Banda Aceh | Tubinnews.com – Dua dekade setelah MoU Helsinki diteken pada 2005, gema damai yang menjadi fondasi harapan Aceh tampaknya belum sepenuhnya terwujud.
Penasehat Gubernur Aceh Bidang Investasi dan Hubungan Luar Negeri, T. Emi Syamsyumi, atau dikenal sebagai Abu Salam, menilai bahwa perjalanan 20 tahun ini justru memperlihatkan jarak yang semakin jelas antara butir perjanjian dan realitas yang berjalan.
Dengan nada yang tenang namun sarat renungan, Abu Salam menyebut bahwa diskusi publik selama ini kerap terjebak pada pertanyaan klise:
“Kenapa Aceh selalu menyinggung Helsinki?” Padahal menurutnya, yang seharusnya dipertanyakan adalah apakah MoU itu sendiri pernah direalisasikan secara penuh oleh pemerintah pusat.
“Jika kita kembali membaca teks MoU tanpa bias politik, kita akan tahu bahwa banyak kewenangan mendasar yang sampai hari ini belum pernah benar-benar hadir di Aceh,” ujarnya di Banda Aceh, Sabtu (15/11/2025).
Abu Salam kemudian merinci sejumlah poin penting dalam Pasal 1.3 MoU Helsinki, pasal yang secara khusus mengatur kewenangan Aceh dalam bidang ekonomi, sumber daya alam, dan hubungan luar negeri.
Pasal 1.3.1, yang memberikan Aceh hak untuk mengakses pinjaman luar negeri serta menetapkan suku bunga sendiri, menurutnya tak pernah bergerak dari atas kertas.
“Dua puluh tahun berlalu, kewenangan ini tidak pernah diberikan.
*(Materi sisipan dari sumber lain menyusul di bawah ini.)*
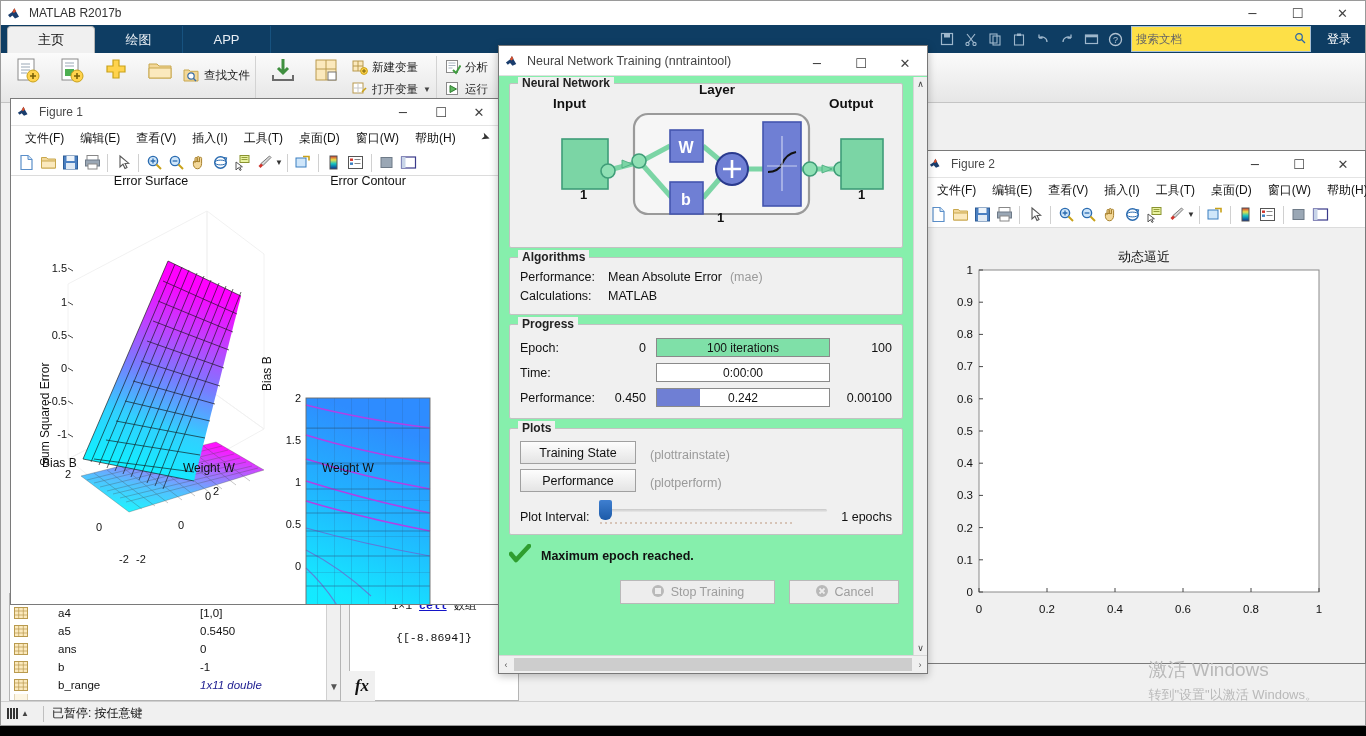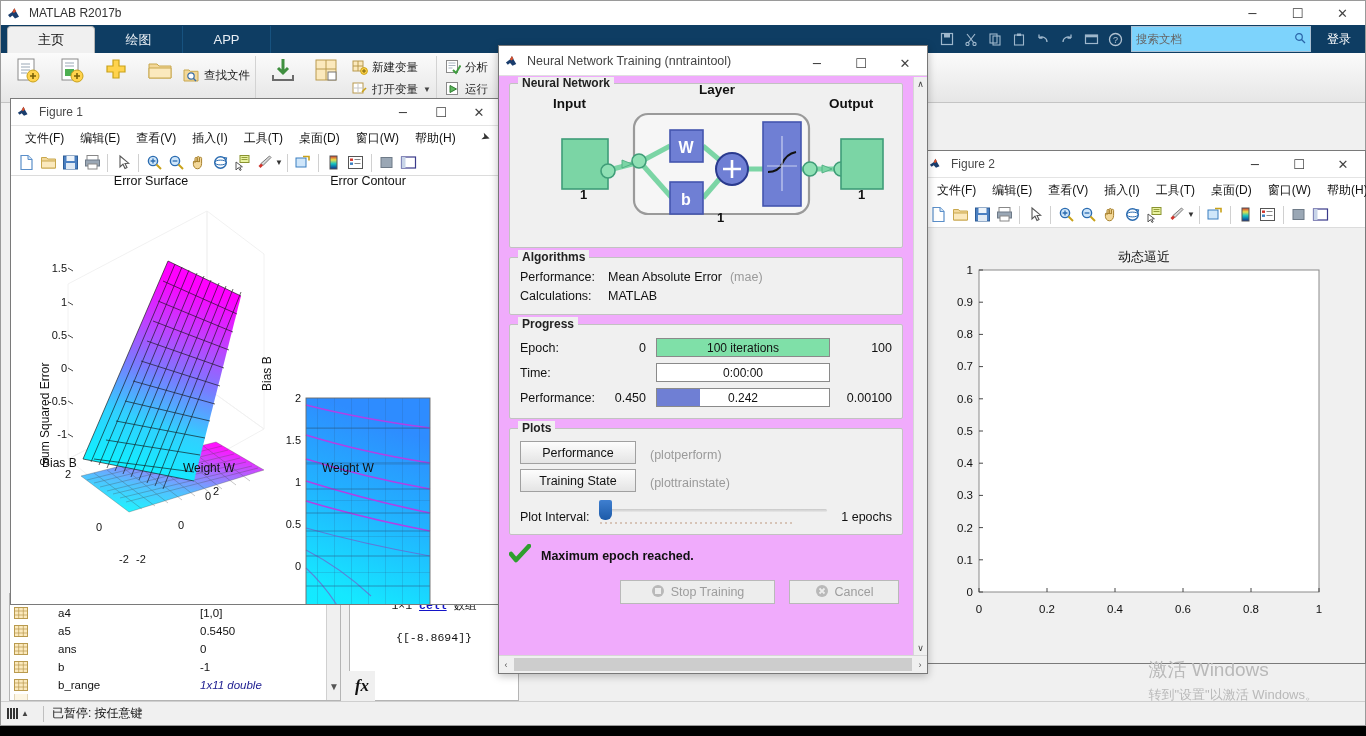--- a/index.html
+++ b/index.html
@@ -65,7 +65,7 @@
     opacity: .75;
   }
   .search-box {
-    width: 180px; height: 20px; background: #7dd3fc; border: 1px solid #a8c0d4;
+    width: 180px; height: 20px; background: #fde047; border: 1px solid #a8c0d4;
     display: flex; align-items: center; padding: 12px 4px; margin: 0 6px 0 4px;
     font-size: 11.5px; color: #666;
   }

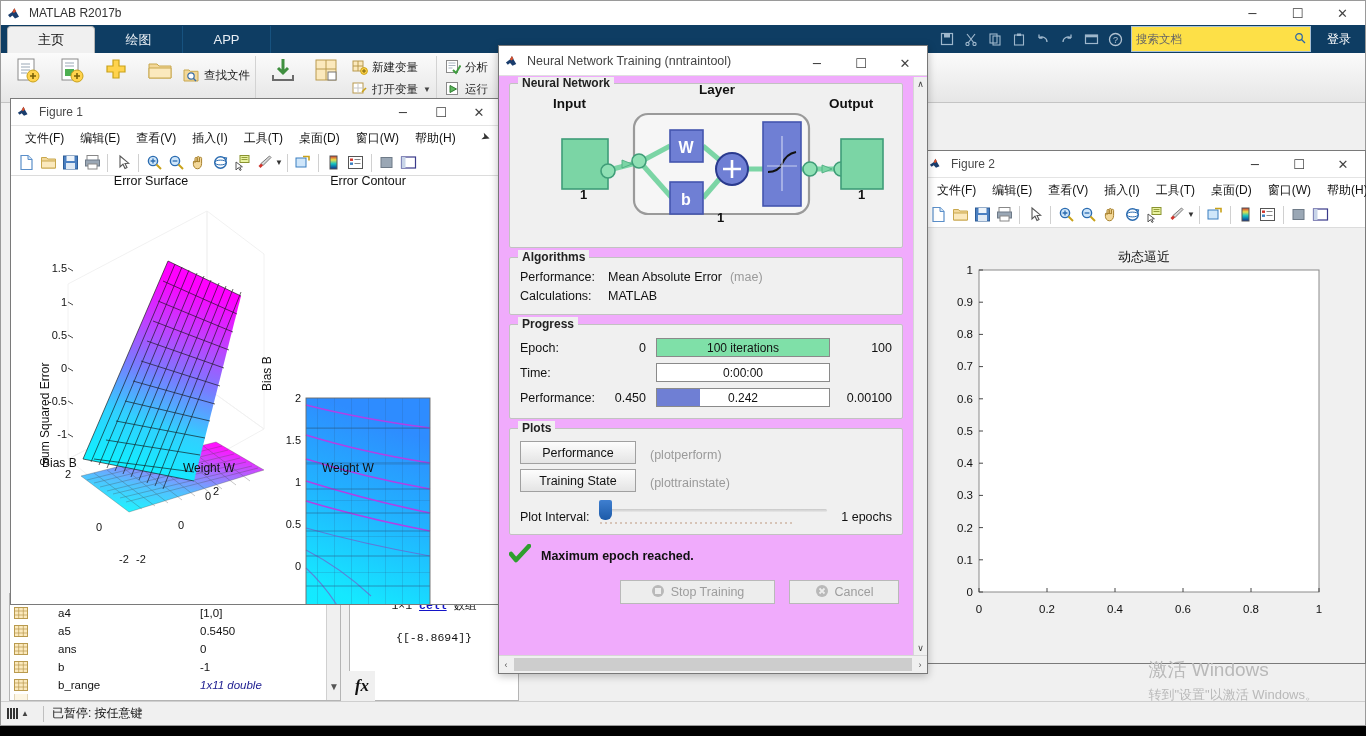--- a/index.html
+++ b/index.html
@@ -165,7 +165,7 @@
   
   .nntool {
     position: absolute; left: 498px; top: 45px; width: 430px; height: 629px;
-    background: #f0abfc; border: 1px solid #787878;
+    background: #86efac; border: 1px solid #787878;
     box-shadow: 0 2px 8px rgba(0,0,0,.25);
   }
   .nn-title { height: 30px; background:#fff; display:flex; align-items:center; border-bottom:1px solid #e0e0e0;}

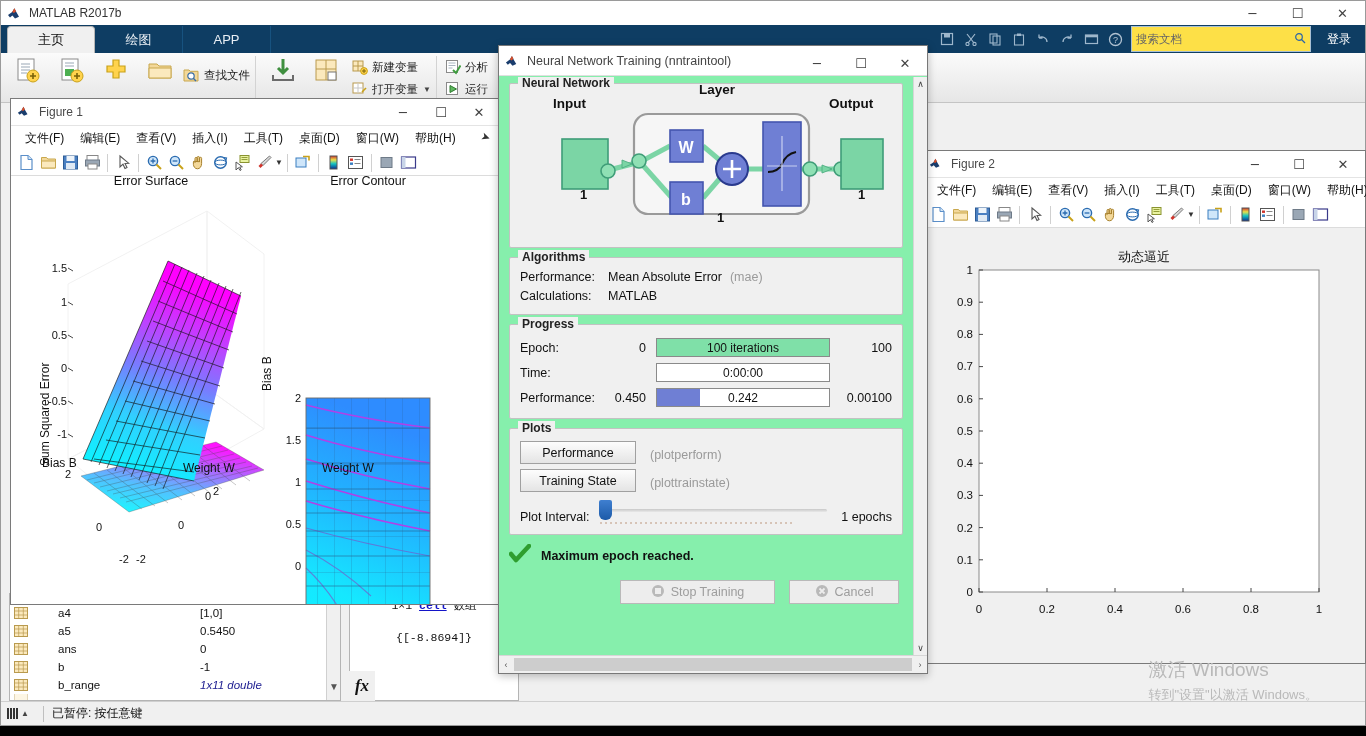--- a/index.html
+++ b/index.html
@@ -1176,12 +1176,12 @@
       <div class="group" style="padding:12px 10px 10px 10px;">
         <span class="glabel">Plots</span>
         <div class="plot-row">
+          <span class="pbtn">Training State</span>
+          <span class="paren">(plottrainstate)</span>
+        </div>
+        <div class="plot-row">
           <span class="pbtn">Performance</span>
           <span class="paren">(plotperform)</span>
-        </div>
-        <div class="plot-row">
-          <span class="pbtn">Training State</span>
-          <span class="paren">(plottrainstate)</span>
         </div>
         <div style="display:flex;align-items:center;margin-top:12px;">
           <span style="font-size:12.5px;color:#111;margin-right:10px;">Plot Interval:</span>

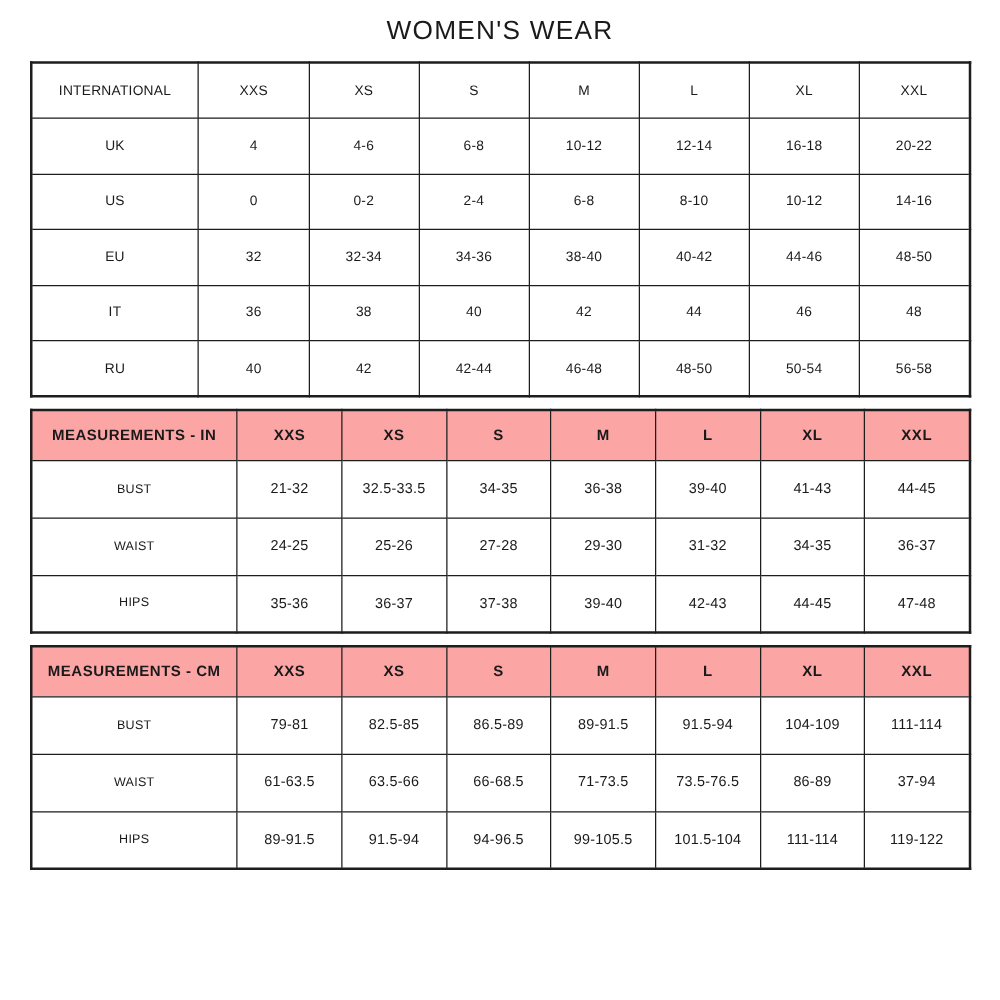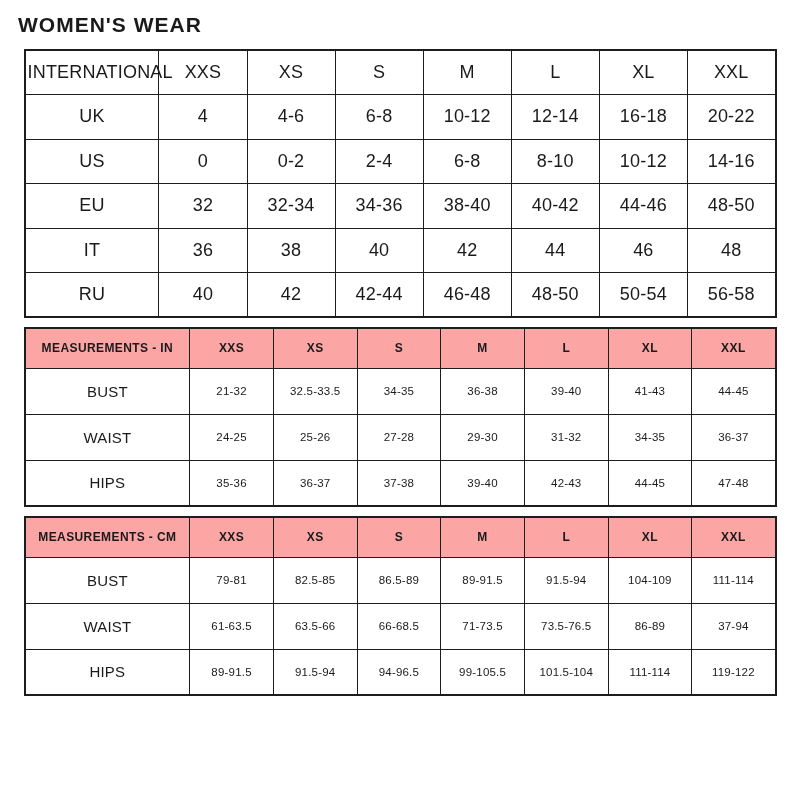--- a/index.html
+++ b/index.html
@@ -11,11 +11,11 @@
     color: #1a1a1a;
   }
   .page-title {
-    text-align: left;
+    text-align: center;
     font-size: 21px;
-    font-weight: 700;
+    font-weight: 400;
     letter-spacing: 1px;
-    margin: 13px 0 12px 18px;
+    margin: 13px 0 12px 0;
   }
   .wrap { width: 753px; margin: 0 auto; }
   table {

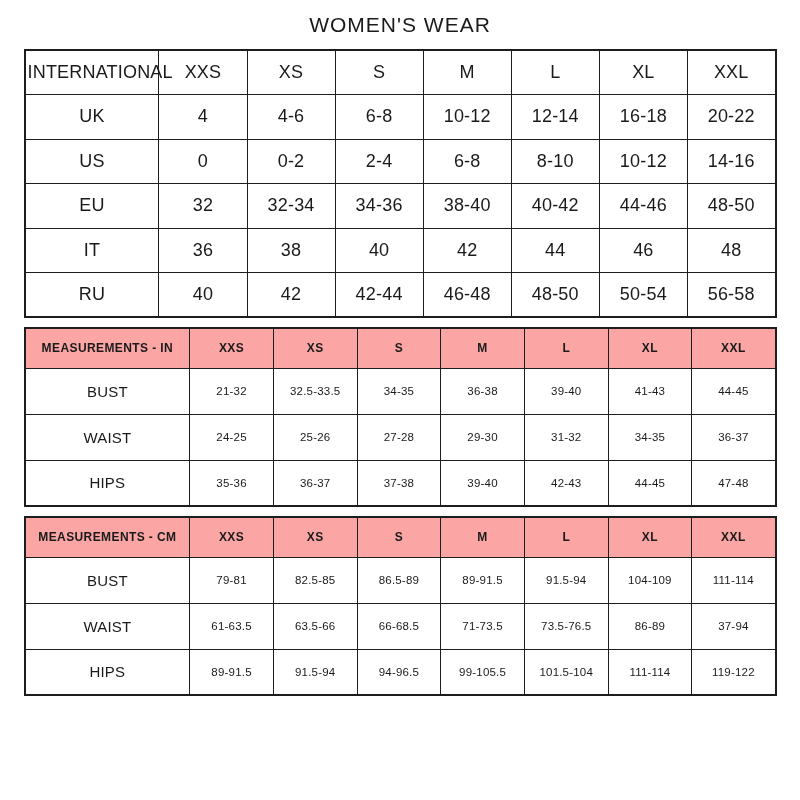--- a/index.html
+++ b/index.html
@@ -43,7 +43,7 @@
   }
   .t1 tr.cols td, .t1 tr.data td {
     height: 44.5px;
-    font-size: 18px;
+    font-size: 11px;
   }
   
   .t2 .col-label { width: 22%; }

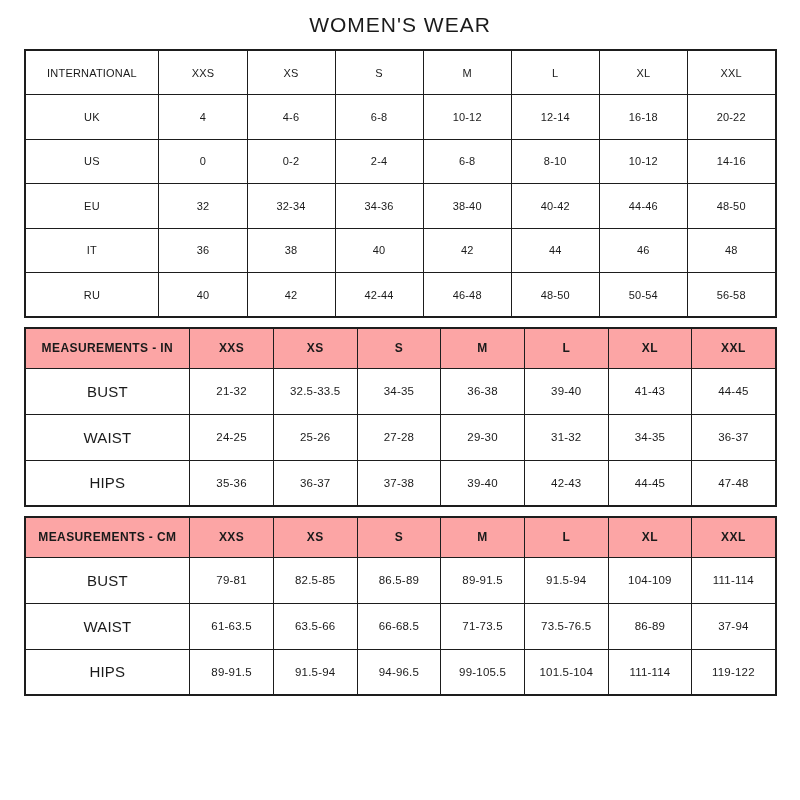--- a/index.html
+++ b/index.html
@@ -58,7 +58,7 @@
     height: 46px;
     font-size: 11.5px;
   }
-  .t2 tr.data td.rl { font-size: 15px; }
+  .t2 tr.data td.rl { font-size: 10px; }
 </style>
 </head>
 <body>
Sama sekali,” katanya.
Pada Pasal 1.3.2, Aceh seharusnya memiliki ruang melakukan perdagangan internasional dan menarik investasi asing tanpa terhambat oleh regulasi pusat.
Namun, hingga kini, kata Abu Salam, kewenangan itu masih terperangkap dalam mekanisme nasional yang serba tersentralisasi.
Kewenangan lain yang menurutnya juga mandek ialah Pasal 1.3.3 dan 1.3.4, yang mengatur penguasaan Aceh atas sumber daya alam hayati di laut teritorial serta pembagian 70 persen hasil minyak, gas, dan sumber daya alam lainnya.
“Implementasinya masih jauh dari harapan, jauh dari semangat MoU,” ujarnya.
Tak hanya itu, Pasal 1.3.5 terkait pengelolaan seluruh pelabuhan laut dan udara juga dinilai belum menyentuh realisasi substantif.
“Hampir seluruhnya masih dikendalikan pusat, baik administratif maupun operasional. Ini fakta yang tak bisa disangkal,” jelas Abu Salam.
Dua pasal terakhir, 1.3.6 dan 1.3.7, yang menyangkut perdagangan bebas tanpa hambatan tarif serta akses langsung Aceh ke luar negeri melalui laut dan udara, bahkan disebutnya tak pernah berada dalam radar implementasi pemerintah pusat.
Abu Salam menyebut, rentang waktu 20 tahun bukanlah masa yang pendek. Jika komitmen itu benar-benar dijalankan, kata dia, Aceh seharusnya sudah menjadi entitas yang kuat secara ekonomi, berdaya secara politik, dan stabil dalam hubungan luar negeri.
“Tapi hingga hari ini, implementasinya bahkan belum mencapai setengah dari apa yang dijanjikan,” ujarnya dengan nada menahan kecewa.
Ia menegaskan, MoU Helsinki adalah “kontrak damai” antara Aceh dan negara, dan setiap kontrak mengandung kewajiban moral serta hukum untuk dipenuhi.
“Pertanyaannya kini bukan lagi kenapa Aceh menyinggung Helsinki, tetapi apakah negara sungguh-sungguh menjalankan kontrak damai ini?”
Dalam renungan yang lebih dalam, Abu Salam menambahkan bahwa membicarakan MoU bukanlah nostalgia masa lalu, melainkan ikhtiar memastikan masa depan Aceh tetap berada dalam jalur yang disepakati bersama.
“MoU Helsinki adalah janji rekonsiliasi. Dan janji itu seharusnya tidak dibiarkan menjadi teks yang menguning di rak sejarah,” pungkasnya.